Excerpted data:
· · · ·
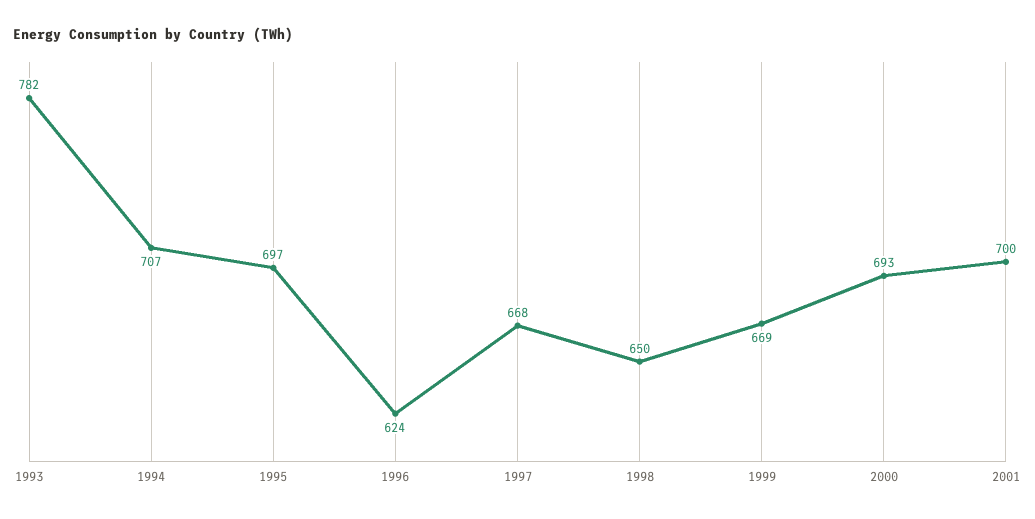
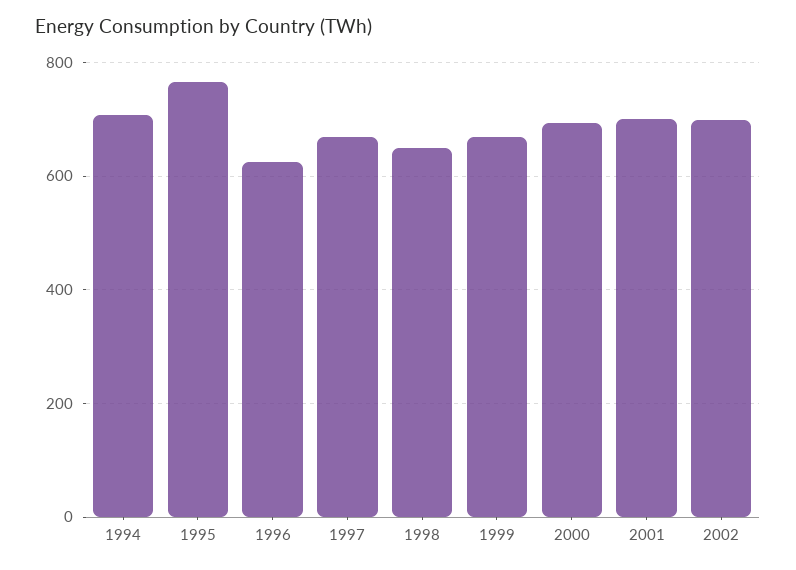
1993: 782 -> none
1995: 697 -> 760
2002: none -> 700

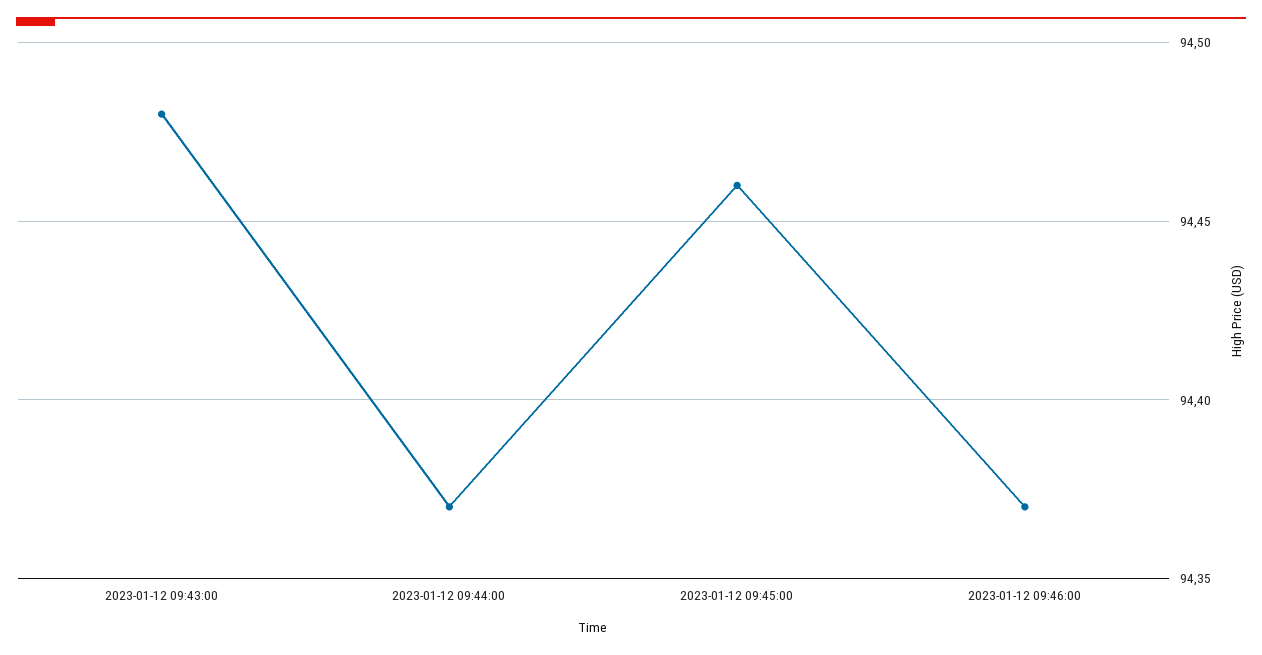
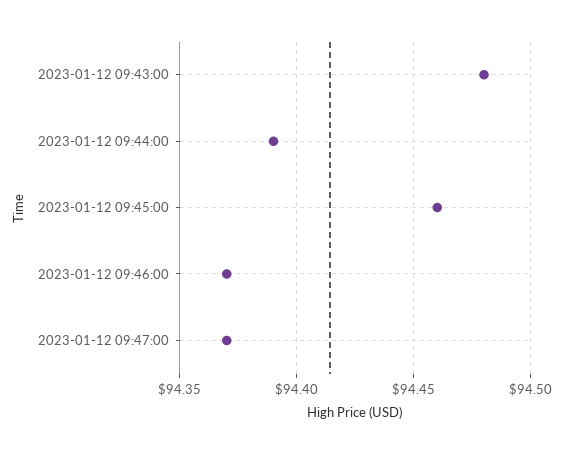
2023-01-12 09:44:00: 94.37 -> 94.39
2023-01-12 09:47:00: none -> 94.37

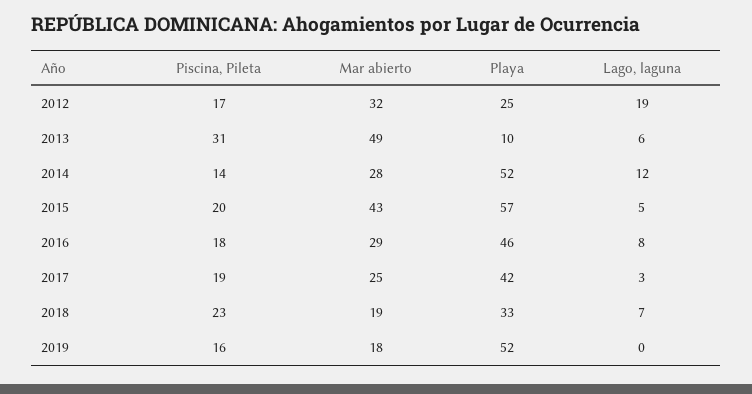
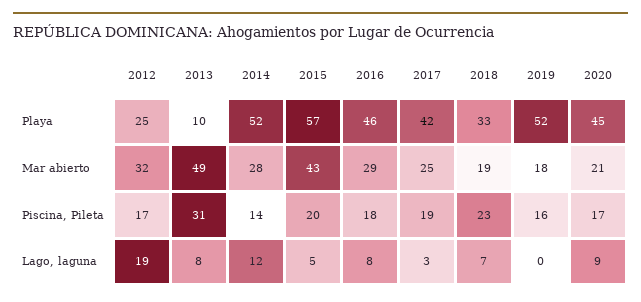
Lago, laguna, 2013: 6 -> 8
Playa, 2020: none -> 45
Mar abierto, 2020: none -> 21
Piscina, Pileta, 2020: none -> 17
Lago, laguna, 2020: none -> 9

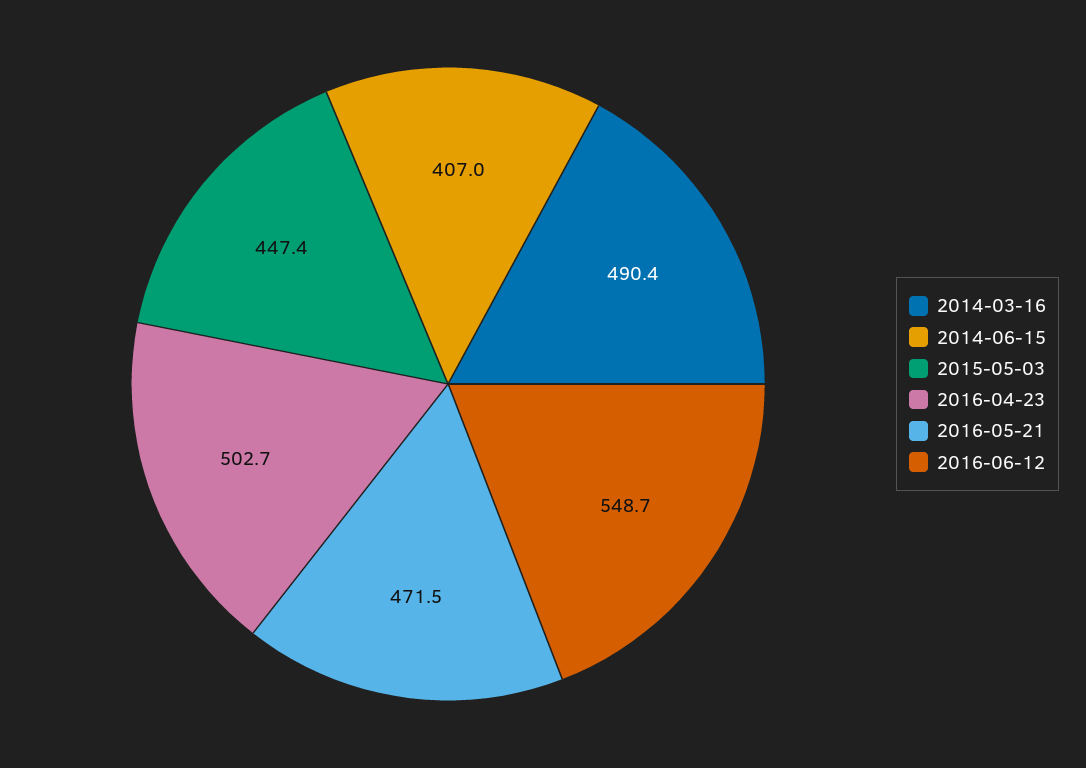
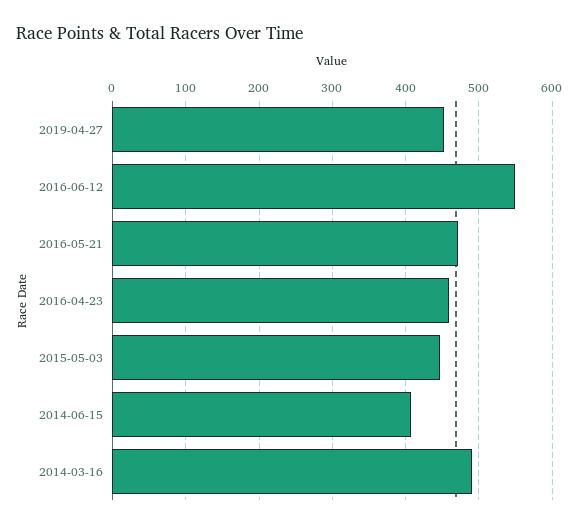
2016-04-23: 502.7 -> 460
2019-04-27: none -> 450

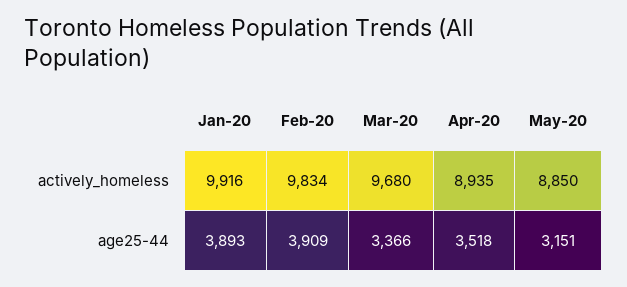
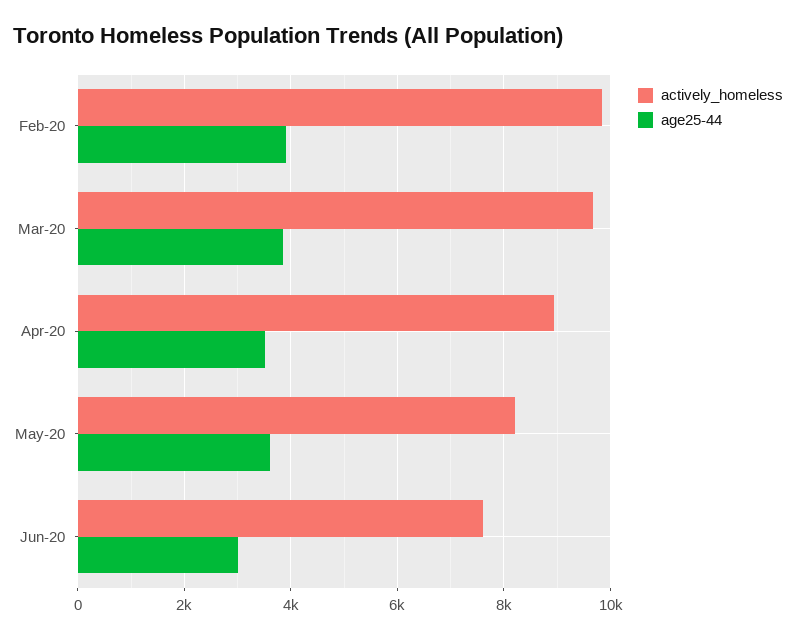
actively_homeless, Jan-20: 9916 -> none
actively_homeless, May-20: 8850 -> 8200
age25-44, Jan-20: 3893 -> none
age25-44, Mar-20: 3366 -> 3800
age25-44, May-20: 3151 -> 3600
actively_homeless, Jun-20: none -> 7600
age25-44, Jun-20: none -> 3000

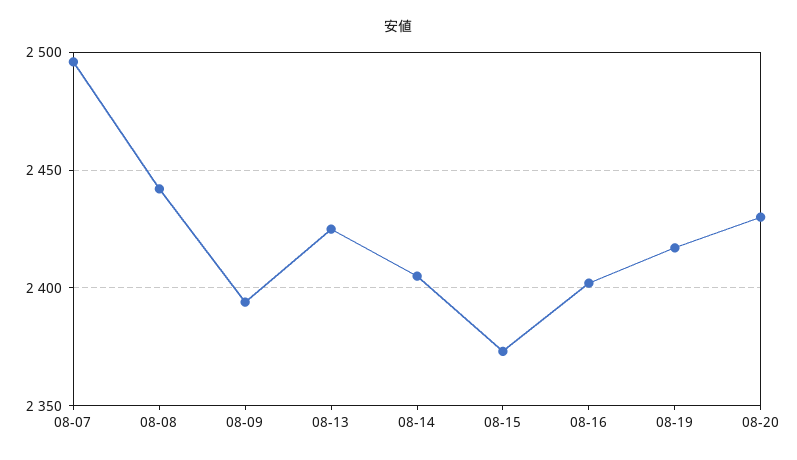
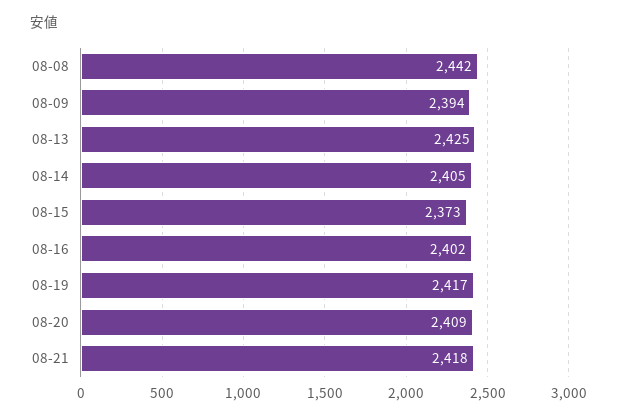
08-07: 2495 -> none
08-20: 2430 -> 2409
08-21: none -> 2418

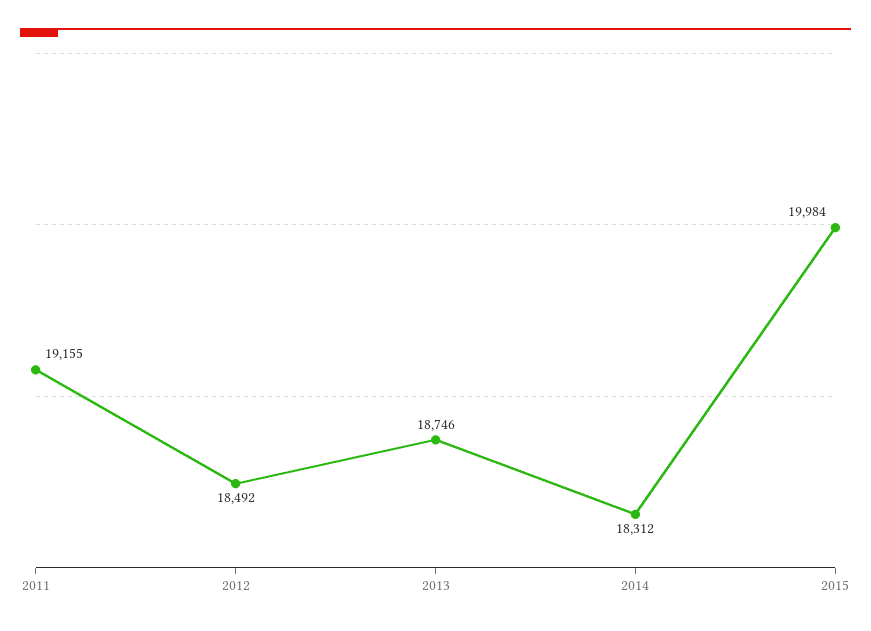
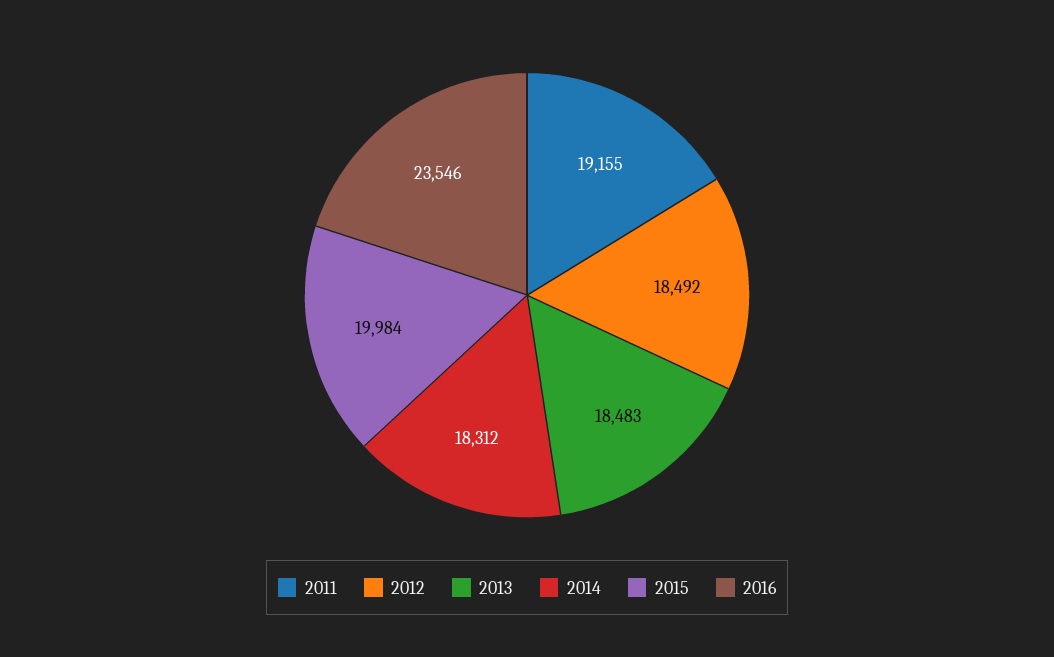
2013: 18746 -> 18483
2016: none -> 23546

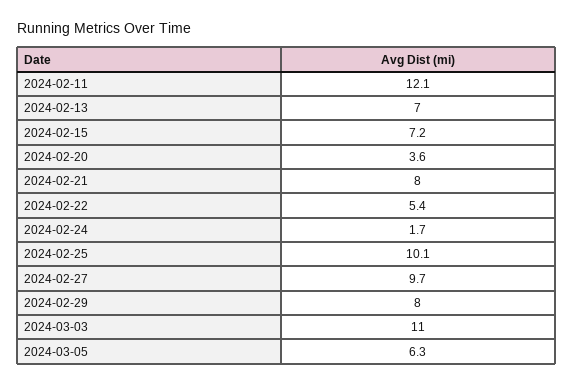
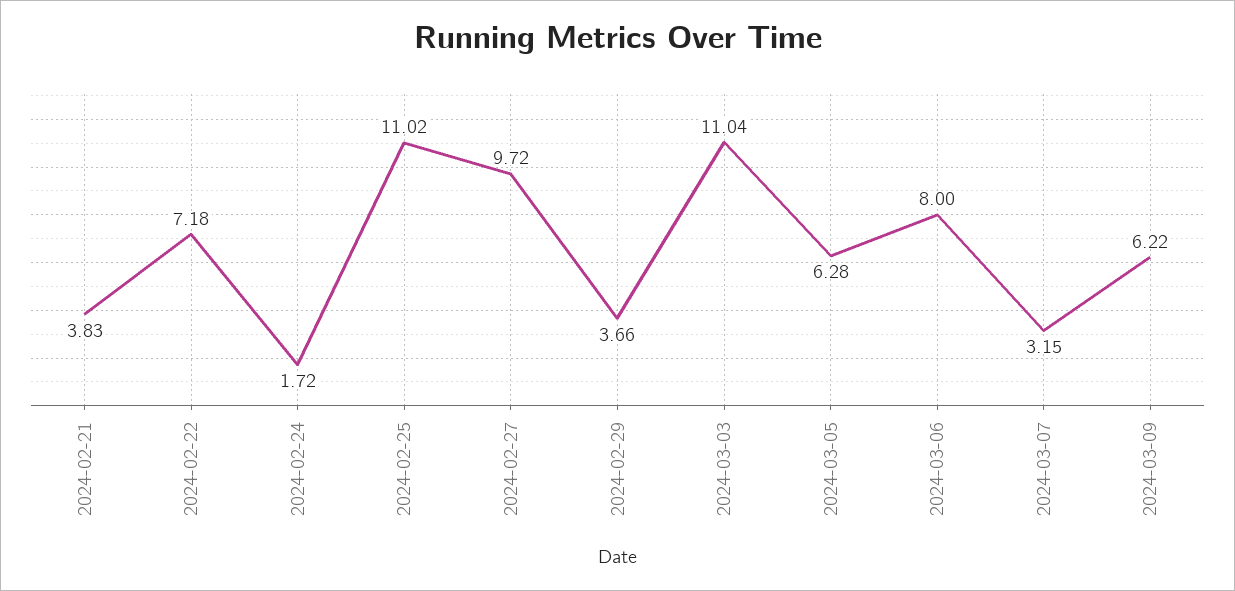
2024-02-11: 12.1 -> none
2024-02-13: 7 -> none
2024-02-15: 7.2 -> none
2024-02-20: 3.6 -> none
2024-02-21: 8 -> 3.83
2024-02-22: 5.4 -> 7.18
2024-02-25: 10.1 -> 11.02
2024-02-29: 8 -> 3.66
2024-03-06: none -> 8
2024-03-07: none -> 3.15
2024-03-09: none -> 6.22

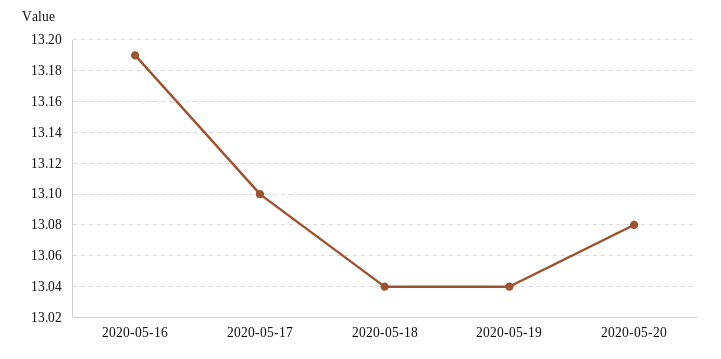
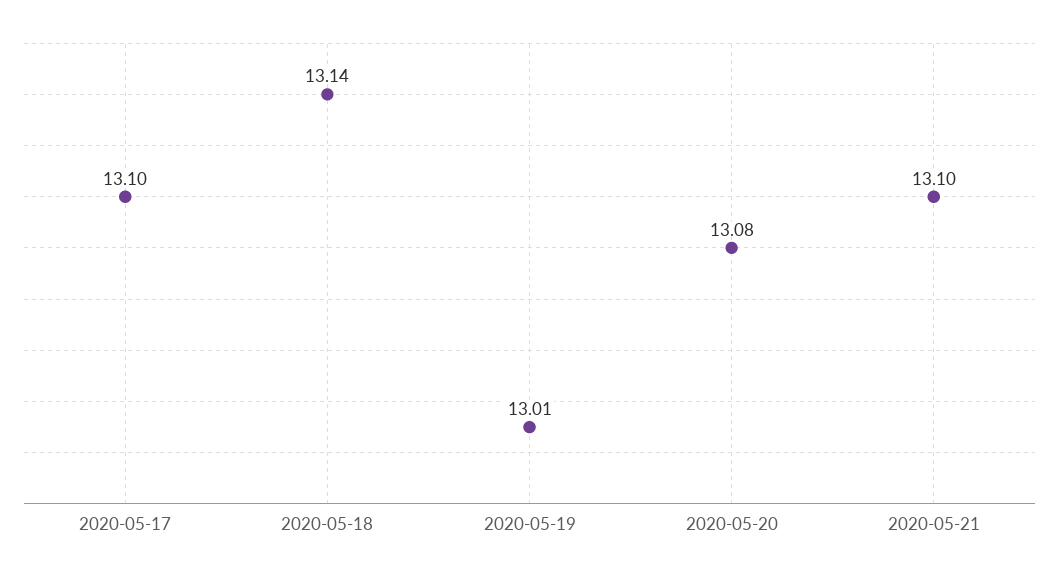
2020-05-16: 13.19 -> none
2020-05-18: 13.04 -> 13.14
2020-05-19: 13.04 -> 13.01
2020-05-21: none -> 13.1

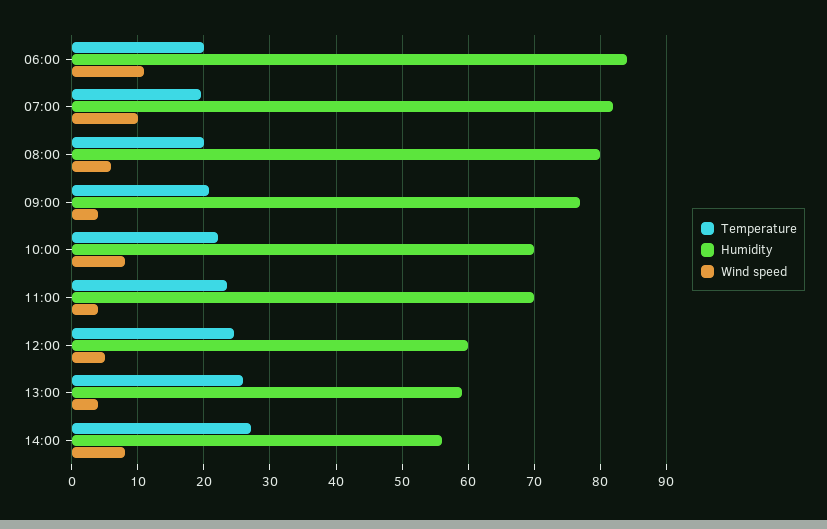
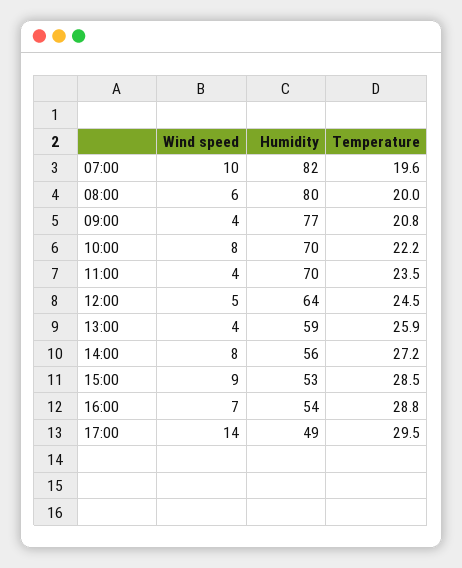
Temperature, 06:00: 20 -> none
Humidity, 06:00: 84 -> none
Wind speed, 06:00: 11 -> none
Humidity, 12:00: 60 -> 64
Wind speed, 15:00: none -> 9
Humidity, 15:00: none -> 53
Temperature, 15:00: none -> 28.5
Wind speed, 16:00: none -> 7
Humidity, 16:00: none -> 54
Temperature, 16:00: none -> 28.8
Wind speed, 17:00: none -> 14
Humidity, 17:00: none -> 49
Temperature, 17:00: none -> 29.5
· · · ·
What to do: An exact copy is needed. It runs from the line above containing "08-20: 2430 -> 2409" down to the line containing "2024-02-29: 8 -> 3.66", both included, with no pictures.

Task output:
08-20: 2430 -> 2409
08-21: none -> 2418

2013: 18746 -> 18483
2016: none -> 23546

2024-02-11: 12.1 -> none
2024-02-13: 7 -> none
2024-02-15: 7.2 -> none
2024-02-20: 3.6 -> none
2024-02-21: 8 -> 3.83
2024-02-22: 5.4 -> 7.18
2024-02-25: 10.1 -> 11.02
2024-02-29: 8 -> 3.66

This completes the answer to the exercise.